All these formulas can easily adapted for searching in a row by changing the range reference. For examples see the above mentioned White Paper.

INDIRECT and closed workbooks

As Stephen I also like to thank Dick for opening his blog to others. So I’ll take the chance to cover some medium to advanced formula issues in my postings.
Excel provides a very powerful function – INDIRECT. It just lacks the functionality to access closed workbooks.
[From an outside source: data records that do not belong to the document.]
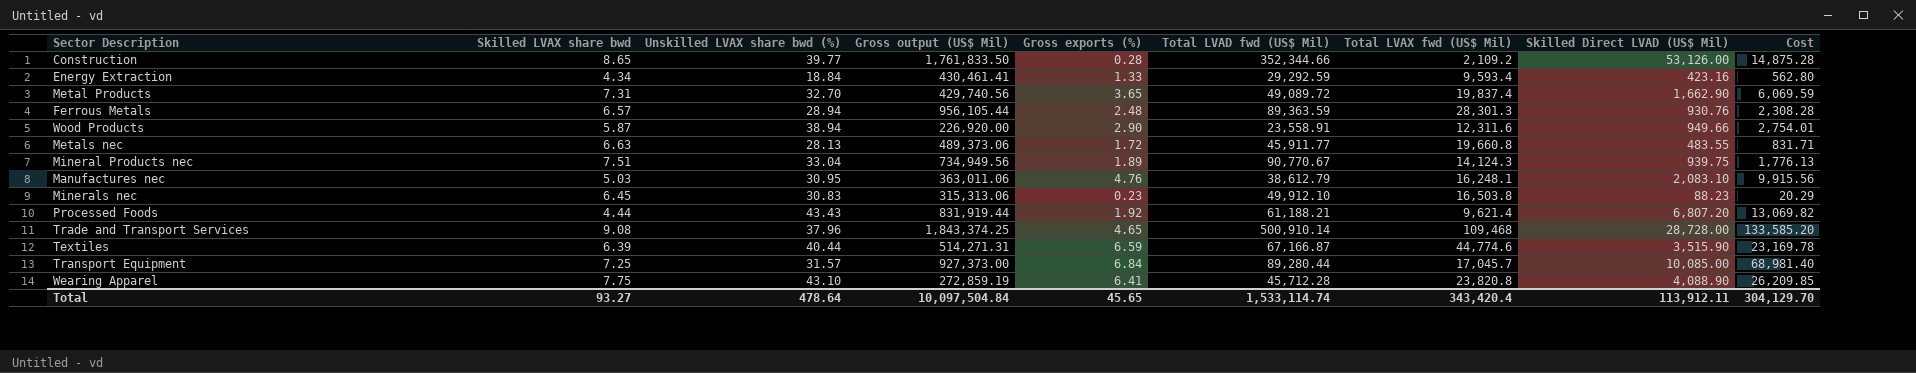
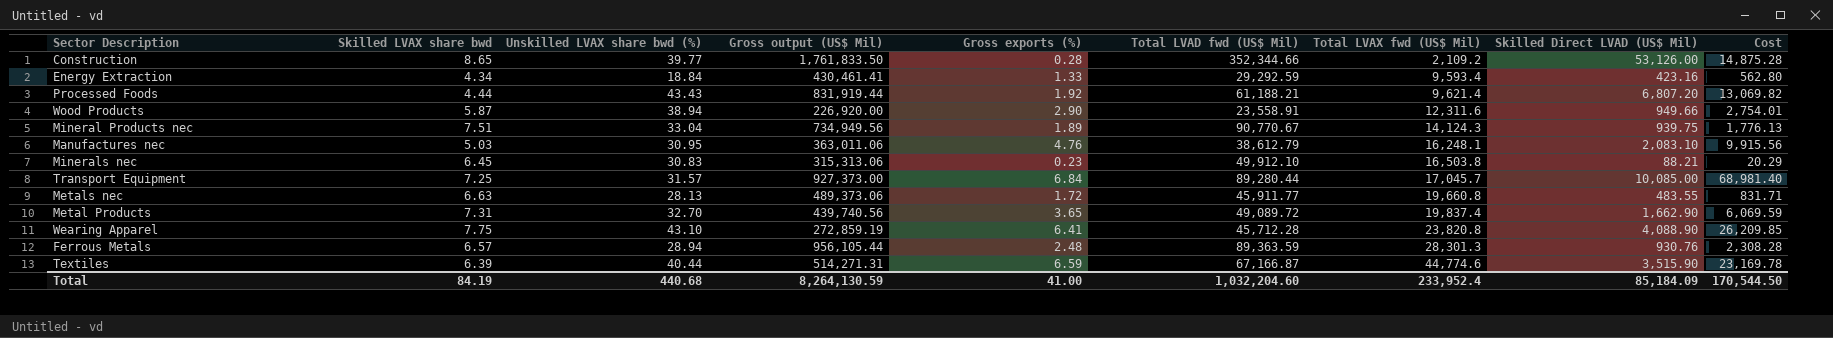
row order: none -> Total LVAX fwd (US$ Mil) ascending
row Trade and Transport Services: 9.08 | 37.96 | 1,843,374.25 | 4.65 | 500,910.14 | 109,468 | 28,728.00 | 133,585.20 -> none
Minerals nec | Skilled Direct LVAD (US$ Mil): 88.23 -> 88.21
Metal Products | Gross output (US$ Mil): 429,740.56 -> 439,740.56
Total | Skilled LVAX share bwd: 93.27 -> 84.19
Total | Unskilled LVAX share bwd (%): 478.64 -> 440.68
Total | Gross output (US$ Mil): 10,097,504.84 -> 8,264,130.59
Total | Gross exports (%): 45.65 -> 41.00
Total | Total LVAD fwd (US$ Mil): 1,533,114.74 -> 1,032,204.60
Total | Total LVAX fwd (US$ Mil): 343,420.4 -> 233,952.4
Total | Skilled Direct LVAD (US$ Mil): 113,912.11 -> 85,184.09
Total | Cost: 304,129.70 -> 170,544.50

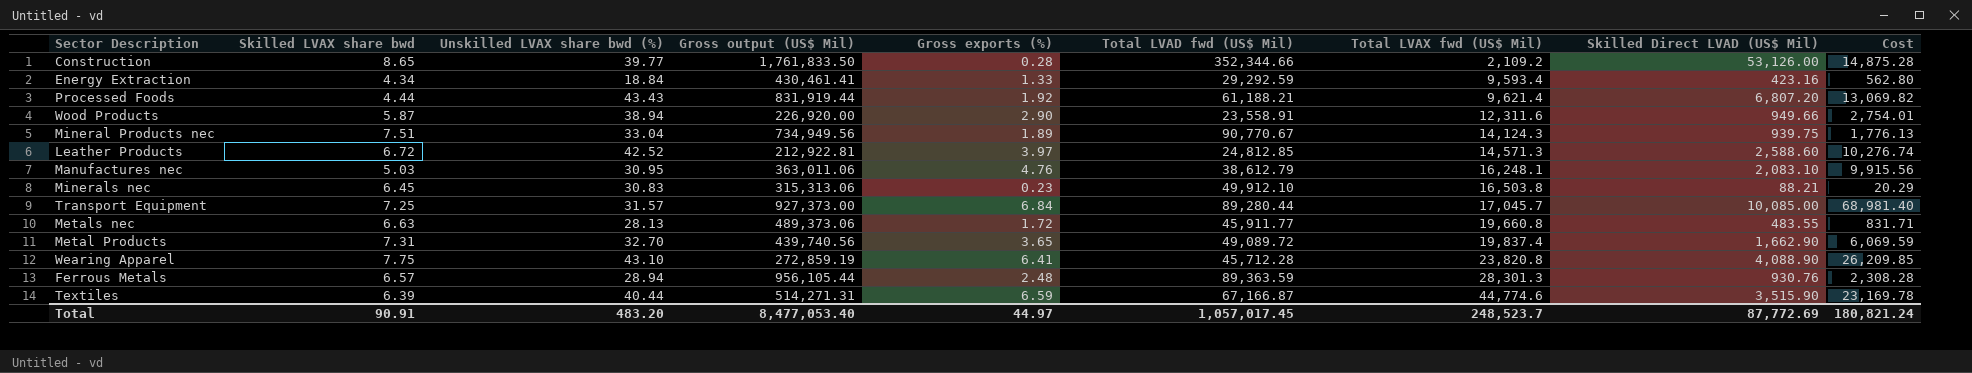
row Leather Products: none -> 6.72 | 42.52 | 212,922.81 | 3.97 | 24,812.85 | 14,571.3 | 2,588.60 | 10,276.74
Total | Skilled LVAX share bwd: 84.19 -> 90.91
Total | Unskilled LVAX share bwd (%): 440.68 -> 483.20
Total | Gross output (US$ Mil): 8,264,130.59 -> 8,477,053.40
Total | Gross exports (%): 41.00 -> 44.97
Total | Total LVAD fwd (US$ Mil): 1,032,204.60 -> 1,057,017.45
Total | Total LVAX fwd (US$ Mil): 233,952.4 -> 248,523.7
Total | Skilled Direct LVAD (US$ Mil): 85,184.09 -> 87,772.69
Total | Cost: 170,544.50 -> 180,821.24

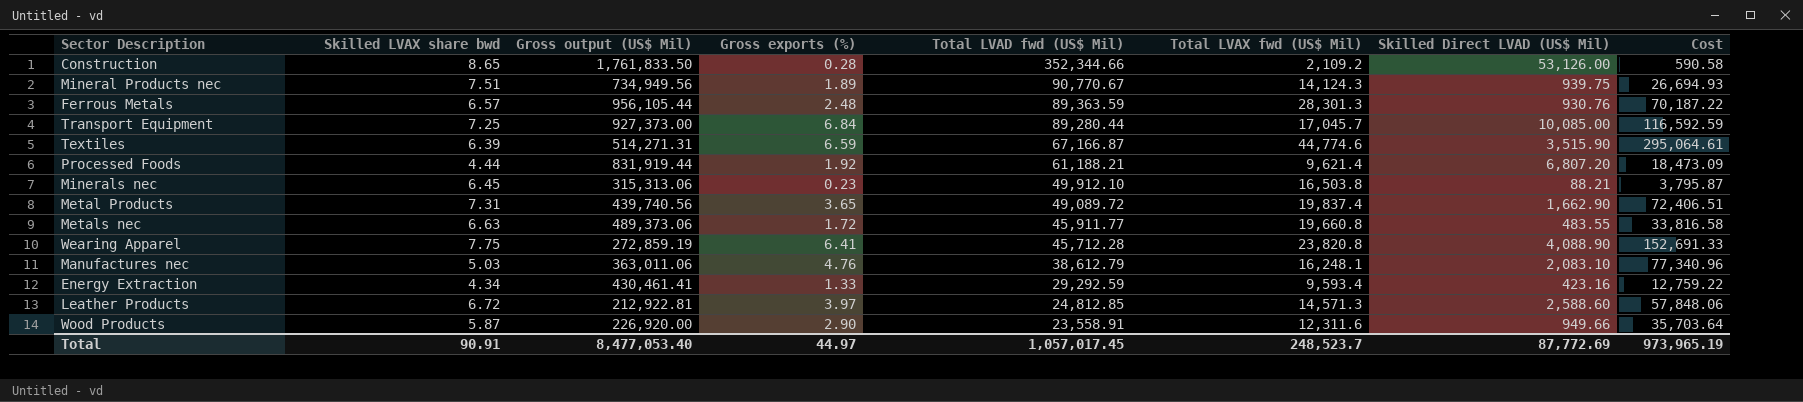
row order: Total LVAX fwd (US$ Mil) ascending -> Total LVAD fwd (US$ Mil) descending
column Unskilled LVAX share bwd (%) | position: 3 -> none
column Cost | formula: [Gross exports (%)] * [Skilled Direct LVAD (US$ Mil)] -> [Gross exports (%)] * [Total LVAX fwd (US$ Mil)]
Total | Cost: 180,821.24 -> 973,965.19

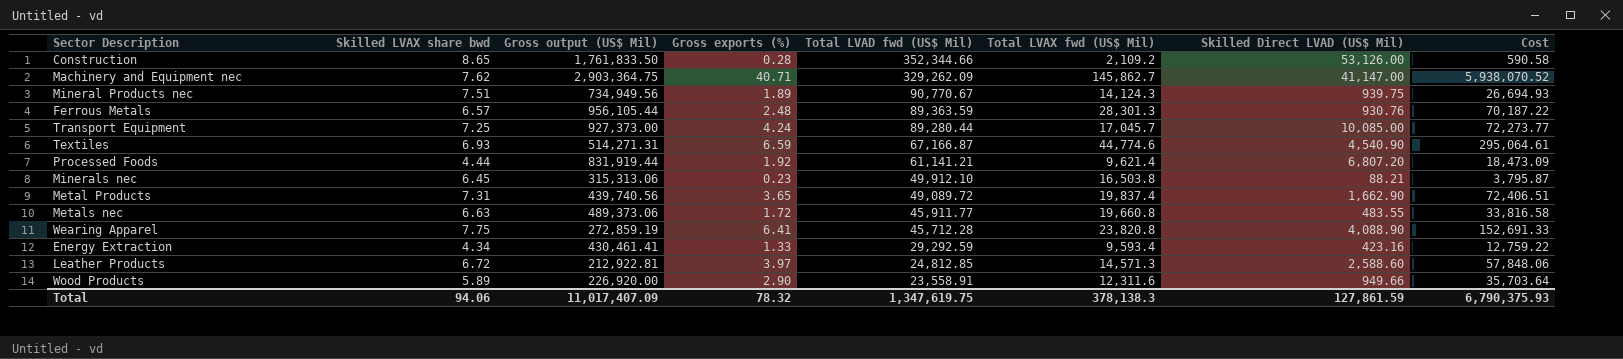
row Manufactures nec: 5.03 | 363,011.06 | 4.76 | 38,612.79 | 16,248.1 | 2,083.10 | 77,340.96 -> none
row Machinery and Equipment nec: none -> 7.62 | 2,903,364.75 | 40.71 | 329,262.09 | 145,862.7 | 41,147.00 | 5,938,070.52
Transport Equipment | Gross exports (%): 6.84 -> 4.24
Transport Equipment | Cost: 116,592.59 -> 72,273.77
Textiles | Skilled LVAX share bwd: 6.39 -> 6.93
Textiles | Skilled Direct LVAD (US$ Mil): 3,515.90 -> 4,540.90
Processed Foods | Total LVAD fwd (US$ Mil): 61,188.21 -> 61,141.21
Wood Products | Skilled LVAX share bwd: 5.87 -> 5.89
Total | Skilled LVAX share bwd: 90.91 -> 94.06
Total | Gross output (US$ Mil): 8,477,053.40 -> 11,017,407.09
Total | Gross exports (%): 44.97 -> 78.32
Total | Total LVAD fwd (US$ Mil): 1,057,017.45 -> 1,347,619.75
Total | Total LVAX fwd (US$ Mil): 248,523.7 -> 378,138.3
Total | Skilled Direct LVAD (US$ Mil): 87,772.69 -> 127,861.59
Total | Cost: 973,965.19 -> 6,790,375.93

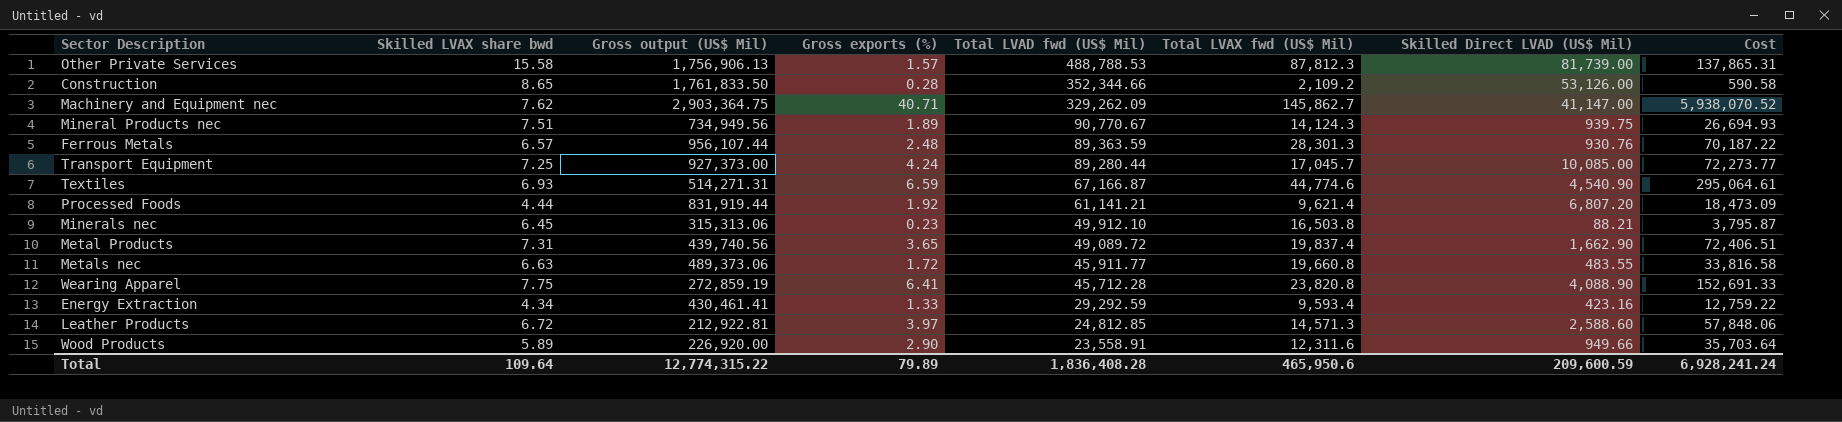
row Other Private Services: none -> 15.58 | 1,756,906.13 | 1.57 | 488,788.53 | 87,812.3 | 81,739.00 | 137,865.31
Ferrous Metals | Gross output (US$ Mil): 956,105.44 -> 956,107.44
Total | Skilled LVAX share bwd: 94.06 -> 109.64
Total | Gross output (US$ Mil): 11,017,407.09 -> 12,774,315.22
Total | Gross exports (%): 78.32 -> 79.89
Total | Total LVAD fwd (US$ Mil): 1,347,619.75 -> 1,836,408.28
Total | Total LVAX fwd (US$ Mil): 378,138.3 -> 465,950.6
Total | Skilled Direct LVAD (US$ Mil): 127,861.59 -> 209,600.59
Total | Cost: 6,790,375.93 -> 6,928,241.24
The following is a compilation of common alternative solutions presented in the Excel newsgroups:

  1. Laurent Longre has developed the free add-in MOREFUNC.XLL which includes the function INDIRECT.EXT
    • You can use it in the same way as INDIRECT. e.g.:
      =INDIRECT.EXT("'C: emp[book1.xls]sheet!'A1")
    • Note that in this formula you also specify the path/directory information
    • If you use INDIRECT.EXT with an open workbook it behaves the same way as INDIRECT does

    There’re some limitations to this function:

    • It does not work reliable on all computers. So you have to try it in your individual environment.
    • INDIRECT.EXT can only return a single cell reference from a closed workbook. So you can’t use it for example as second parameter in a VLOOKUP function:
      =VLOOKUP("search_text",INDIRECT.EXT("'C: emp[book1.xls]sheet!'A1:B20"),2,0)
      won’t work.
    • INDIRECT.EXT does not work with defined names within closed workbooks.
    • If you have to access several closed workbooks your spreadsheet can become slow while re-calculating.
  2. Use SQL.REQUEST:
    • The usage is described here.
    • This function is relatively slow and the data has to be organized in a database like structure (that is a single area with field names as top row).
    • Note: Microsoft does not support this addin anymore.
  3. Use Harlan Grove’s PULL function:
    • Code can be found here.
    • The function creates separate Excel application instances to “pull” data from closed workbooks.
    • This function is more robust, can deal with non-database like layouts and can also deal with cell ranges.
    • Example usage:
      =VLOOKUP("search_text",PULL("'C: emp[book1.xls]sheet!'A1:B20"),2,0)

All these solutions have one common drawback: They’re quite slow. So use them carefully and don’t use them with large cell ranges.